- Born: 22 October 1821 Piana degli Albanesi, Palermo, Sicily
- Died: 13 March 1882 (aged 60) Livorno, Italy

= Demetrio Camarda =

Arbëreshë linguist

Demetrio Camarda (Arbërisht: Dhimitër Kamarda; 22 October 1821, in Piana degli Albanesi – 13 March 1882, in Livorno) was an Arbëreshë linguist, patriot of the Arbëreshë, and publisher of Albanian folklore, with scientific knowledge also in the field of Indo-European linguistics.

Camarda, along with Girolamo De Rada were the main two initiators of the Italo-Albanian (Arbëreshë) cultural movement in Italy during the second half of the 19th century. He was the follower of the literary work already performed by Jeronim De Rada. His main work, Test of Comparative Grammar on Albanian Language is the first scientific work of comparative historic study on the topic. He made an important contribution with the publication of The Albanian general alphabet in 1869.

==Biography==
Demetrio Camarda was born on October 23, 1821, in Piana degli Albanesi. He trained at the Italian-Albanian Seminary in Palermo, where he taught for a few years.

Forced to leave Piana degli Albanesi and Sicily because of the Army of the Two Sicilies police's strong suspicions about his feelings as a patriot and conspirator, he moved in exile to Livorno with the assignment of administering the local church of the Santissima Annunziata of the Byzantine Rite.

His Tuscan studies led to the publication of the monumental work entitled Saggio di grammatologia sulla lingua albanese (1864), in which he addressed, in an absolutely innovative way, the most pressing issues related to the diachronic study of Albanian. To write in Arbëresh he used the Greek alphabet for a time, as there was still no universally recognized standard for Albanian.

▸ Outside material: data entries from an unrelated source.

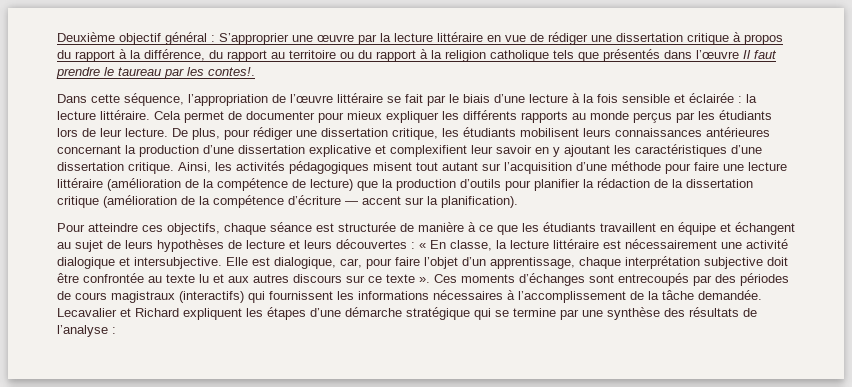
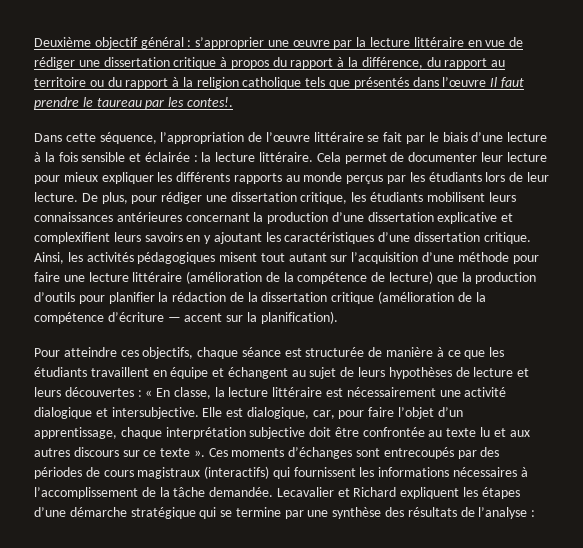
- Deuxième objectif général : S’approprier une œuvre par la lecture littéraire en vue de rédiger une dissertation critique à propos du rapport à la différence, du rapport au territoire ou du rapport à la religion catholique tels que présentés dans l’œuvre Il faut prendre le taureau par les contes!.
+ Deuxième objectif général : s’approprier une œuvre par la lecture littéraire en vue de rédiger une dissertation critique à propos du rapport à la différence, du rapport au territoire ou du rapport à la religion catholique tels que présentés dans l’œuvre Il faut prendre le taureau par les contes!.
- Cela permet de documenter pour mieux expliquer les différents rapports au monde perçus par les étudiants lors de leur lecture.
+ Cela permet de documenter leur lecture pour mieux expliquer les différents rapports au monde perçus par les étudiants lors de leur lecture.
- De plus, pour rédiger une dissertation critique, les étudiants mobilisent leurs connaissances antérieures concernant la production d’une dissertation explicative et complexifient leur savoir en y ajoutant les caractéristiques d’une dissertation critique.
+ De plus, pour rédiger une dissertation critique, les étudiants mobilisent leurs connaissances antérieures concernant la production d’une dissertation explicative et complexifient leurs savoirs en y ajoutant les caractéristiques d’une dissertation critique.

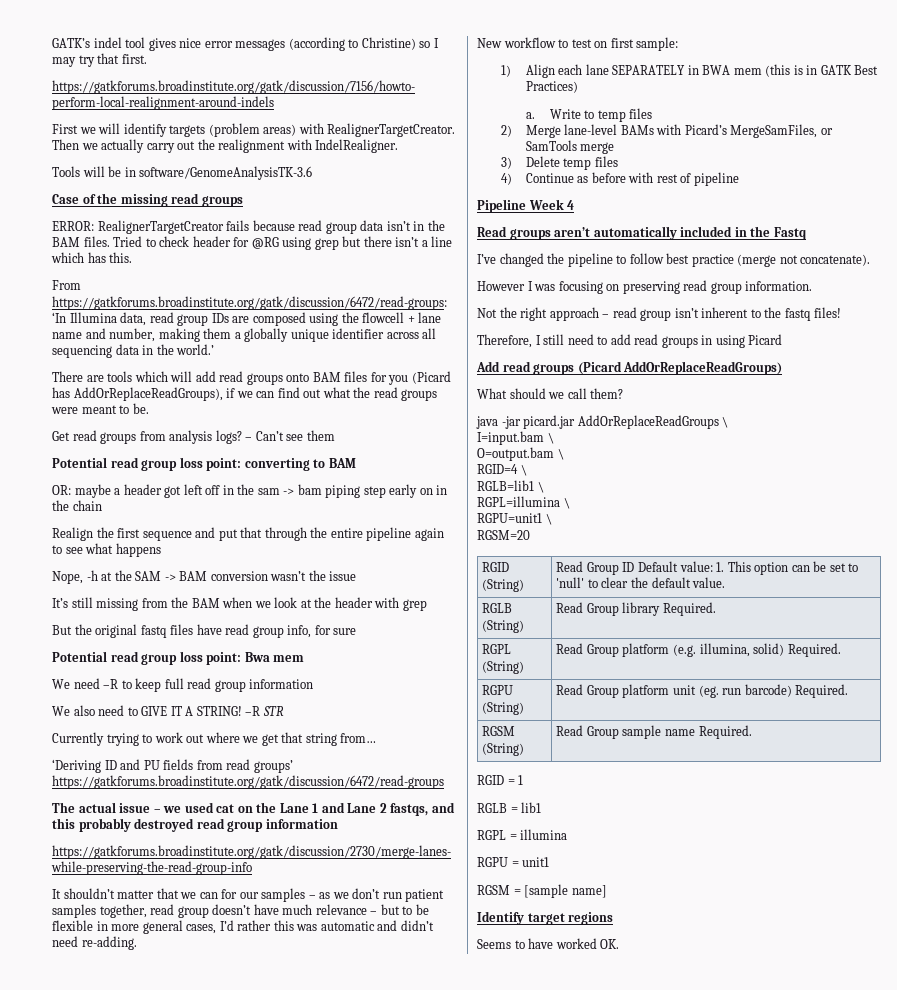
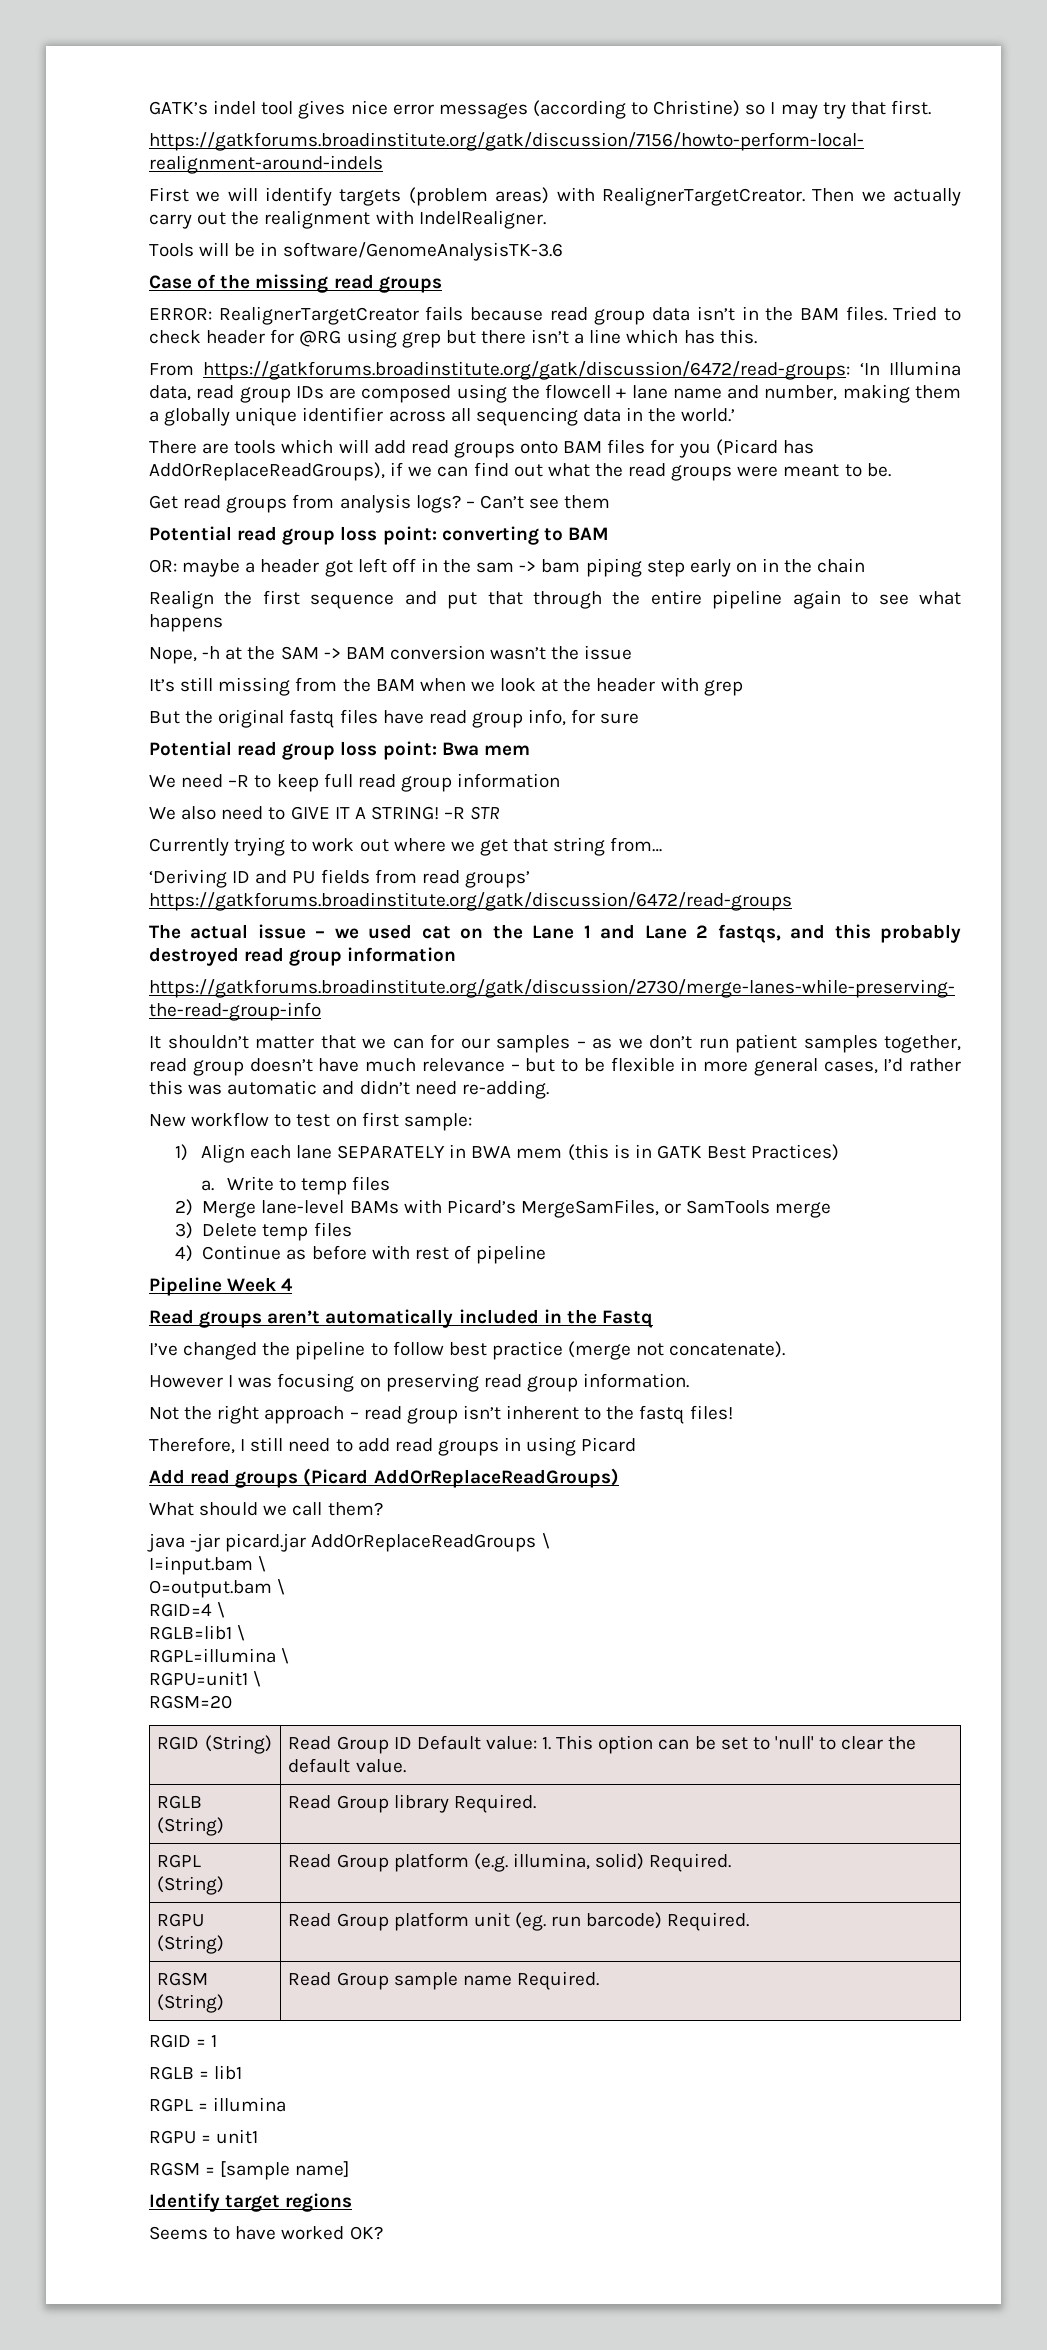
- Seems to have worked OK.
+ Seems to have worked OK?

Two years later he completed his impressive scholarly endeavor by publishing the volume Appendix to the Essay on Comparative Grammatology, in which he collected, again for exclusively scientific purposes, conspicuous folkloric and literary material from all Albanian-speaking geographical areas of Italy, Greece and, of course, Albania. In the foreword to the Appendix, Camarda outlined a number of hypotheses about the formation of the Albanian folk poetic heritage that remain substantially current and valid enough to meet with the approval of contemporary scholars.

Among his other cultural activities, no lesser are his political-literary endeavors, which led him to forge fraternal friendships with leading exponents of the Albanian Rilindja (Rebirth) movement, both Italian and foreign, with whom he actively collaborated so that Albania, too, would achieve its longed-for national freedom and independence. Worthy of mention are both his essay the General Epirotic Alphabet (1869), in which he launched the idea of a common alphabet, and the volume A Dora d'Istria. The Albanians (1870), a collection of poems by various arbëreshë and shqiptarë authors dedicated to the famous Albanian patriot Elena Gjika.

Of considerable interest for the study of the history of Albanian grammatology remains the still unpublished manuscript of the Grammar of the Albanian Language.

He died an exile in 1882, aged 61. The middle school in Piana degli Albanesi is named after him.